Hence, for the purpose of this review, the term “children and adolescents” refers to individuals between the ages of 1 and 19 years [31]. The study population comprises children and adolescents diagnosed with JIA by a rheumatologist, ranging from 1 to 19 years old. Infants and neonates under the age of 1 year were excluded from the study population.

Intervention

In assessing the effectiveness of interventions for JIA recovery, the study focused on digital platforms such as somatic gaming, smart applications, teleconferencing, televideo, and health websites.

Control Condition

All types of control groups were considered in this study, including waitlists, physical therapy or minimal intervention groups, alternative treatments, and standard care delivered through web-based health care websites and apps.

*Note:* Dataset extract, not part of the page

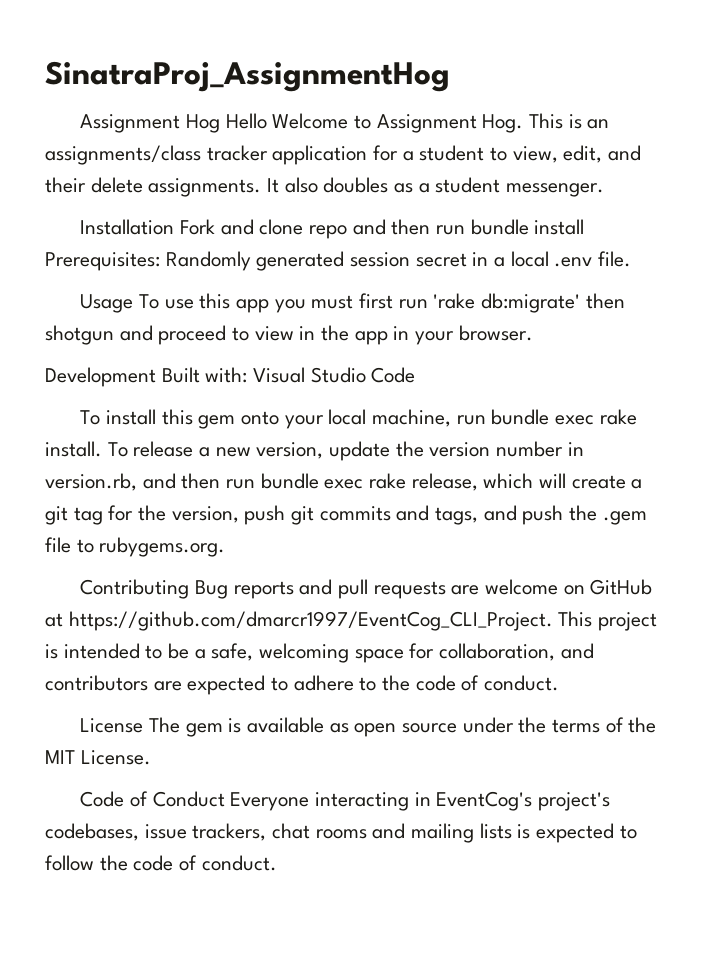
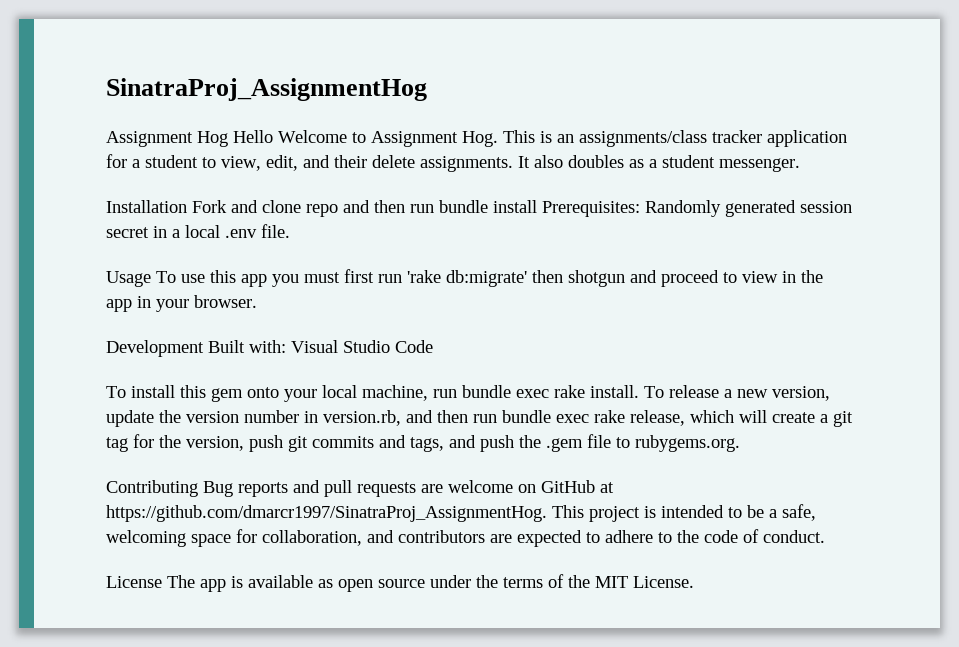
[68,611,553,631] https://github.com/dmarcr1997/EventCog_CLI_Project. -> [106,505,547,522] https://github.com/dmarcr1997/SinatraProj_AssignmentHog.
[185,723,223,737] gem -> [200,579,226,592] app
[80,791,610,811] [45,823,637,843] [45,855,277,871] // Code of Conduct Everyone interacting in EventCog's project's codebases, issue trackers, chat rooms and mailing lists is expected to follow the code of conduct. -> (694, 582) none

For example, the control group may use platforms like jong-en-reuma.nl, which provides information on medical issues and emotional support [32].

OutcomePrimary Outcome

There were 2 primary outcomes: pain (47-item Recalled Pain Inventory and 11-point Numeric Rating Scale) and physical activity (7-day activity diary [subjective], accelerometer [objective measurement], and Duruoz Hand Index Questionnaire.

Secondary Outcome

There were 2 secondar outcomes: health-related quality of life (Juvenile Arthritis Quality of Life Questionnaire, Pediatric Quality of Life Arthritis Module, Dutch Consensus Health Assessment Questionnaire Disability Index, and Pediatric Quality of Life Inventory [version 4.0]), self-efficacy (Children’s Arthritis Self-Efficacy scale and Dutch Arthritis Self-Efficacy Scale), and illness-related issues (Medical Issues, Exercise, Pain, and Social Support questionnaire).

Risk of Bias

Risk of bias was assessed using the risk of bias tool of the Cochrane Handbook for Systematic Reviews [28]. Quality of evidence for outcomes was assessed according to the 5 Grading of Recommendations, Assessment, Development, and Evaluation (GRADE) domains, including study limitation (risk of bias), inconsistency, indirectness, imprecision, and publication bias [33]. The bias was assessed by the 2 independent authors, ZR and YL. Any discrepancies were resolved through discussion and reexamination within the research group.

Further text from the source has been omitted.